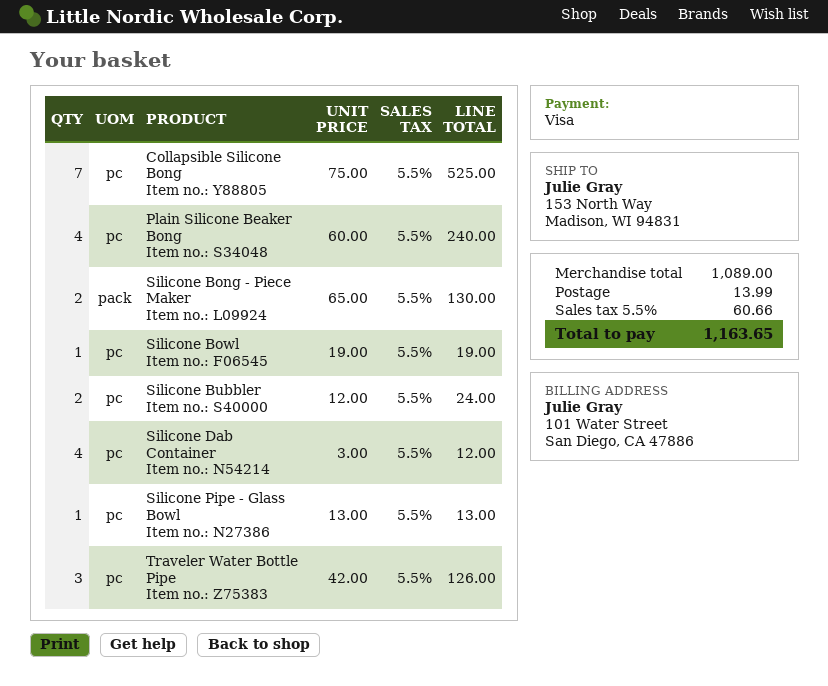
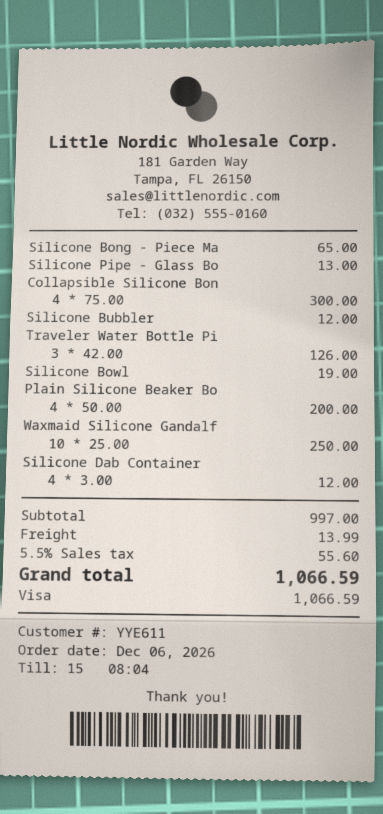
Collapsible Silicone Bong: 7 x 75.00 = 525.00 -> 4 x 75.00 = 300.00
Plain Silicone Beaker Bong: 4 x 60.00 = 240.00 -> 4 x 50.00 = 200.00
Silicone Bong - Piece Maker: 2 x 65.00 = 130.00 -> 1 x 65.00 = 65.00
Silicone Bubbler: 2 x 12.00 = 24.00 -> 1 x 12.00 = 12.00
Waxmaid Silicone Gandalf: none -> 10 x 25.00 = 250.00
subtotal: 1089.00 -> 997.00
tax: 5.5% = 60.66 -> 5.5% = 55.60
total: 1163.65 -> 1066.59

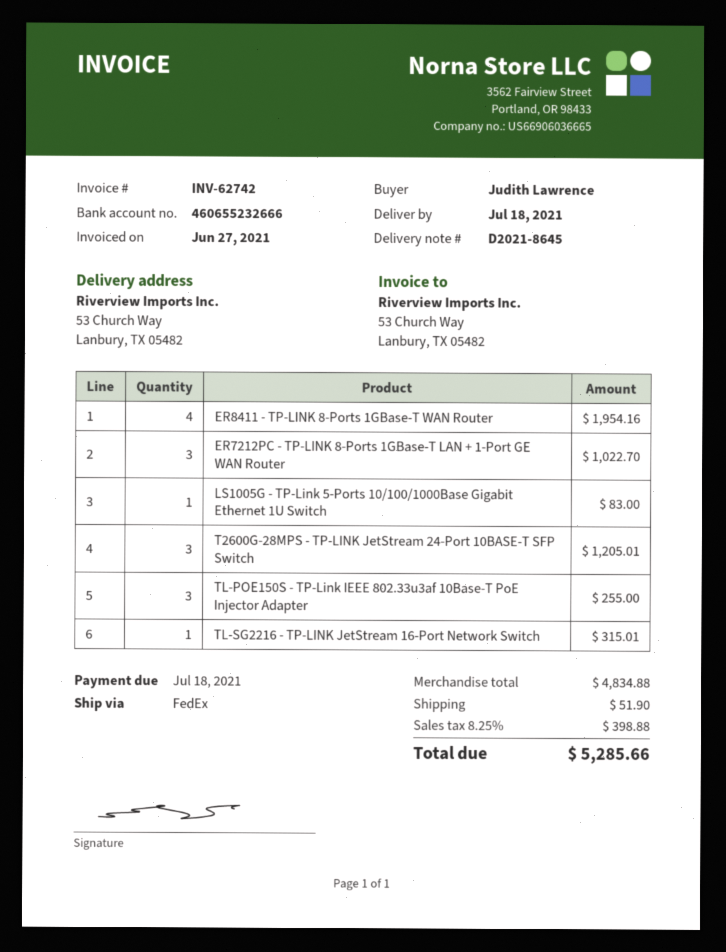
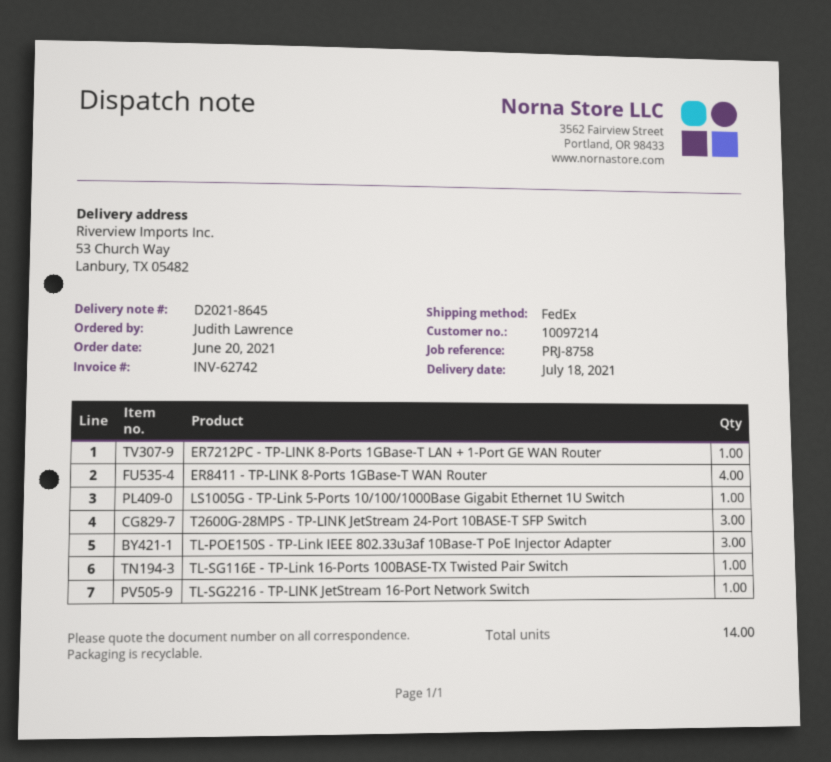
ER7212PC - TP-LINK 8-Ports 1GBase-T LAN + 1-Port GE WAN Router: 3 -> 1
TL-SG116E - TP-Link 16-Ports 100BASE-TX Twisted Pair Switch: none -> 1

================

Only the lines from the one with "Plain Silicone Beaker" to the last line of the listing, inclusive, are to be set down, exactly as they stand and without pictures.

## RESPONSE TO THIS TASK
Plain Silicone Beaker Bong: 4 x 60.00 = 240.00 -> 4 x 50.00 = 200.00
Silicone Bong - Piece Maker: 2 x 65.00 = 130.00 -> 1 x 65.00 = 65.00
Silicone Bubbler: 2 x 12.00 = 24.00 -> 1 x 12.00 = 12.00
Waxmaid Silicone Gandalf: none -> 10 x 25.00 = 250.00
subtotal: 1089.00 -> 997.00
tax: 5.5% = 60.66 -> 5.5% = 55.60
total: 1163.65 -> 1066.59

ER7212PC - TP-LINK 8-Ports 1GBase-T LAN + 1-Port GE WAN Router: 3 -> 1
TL-SG116E - TP-Link 16-Ports 100BASE-TX Twisted Pair Switch: none -> 1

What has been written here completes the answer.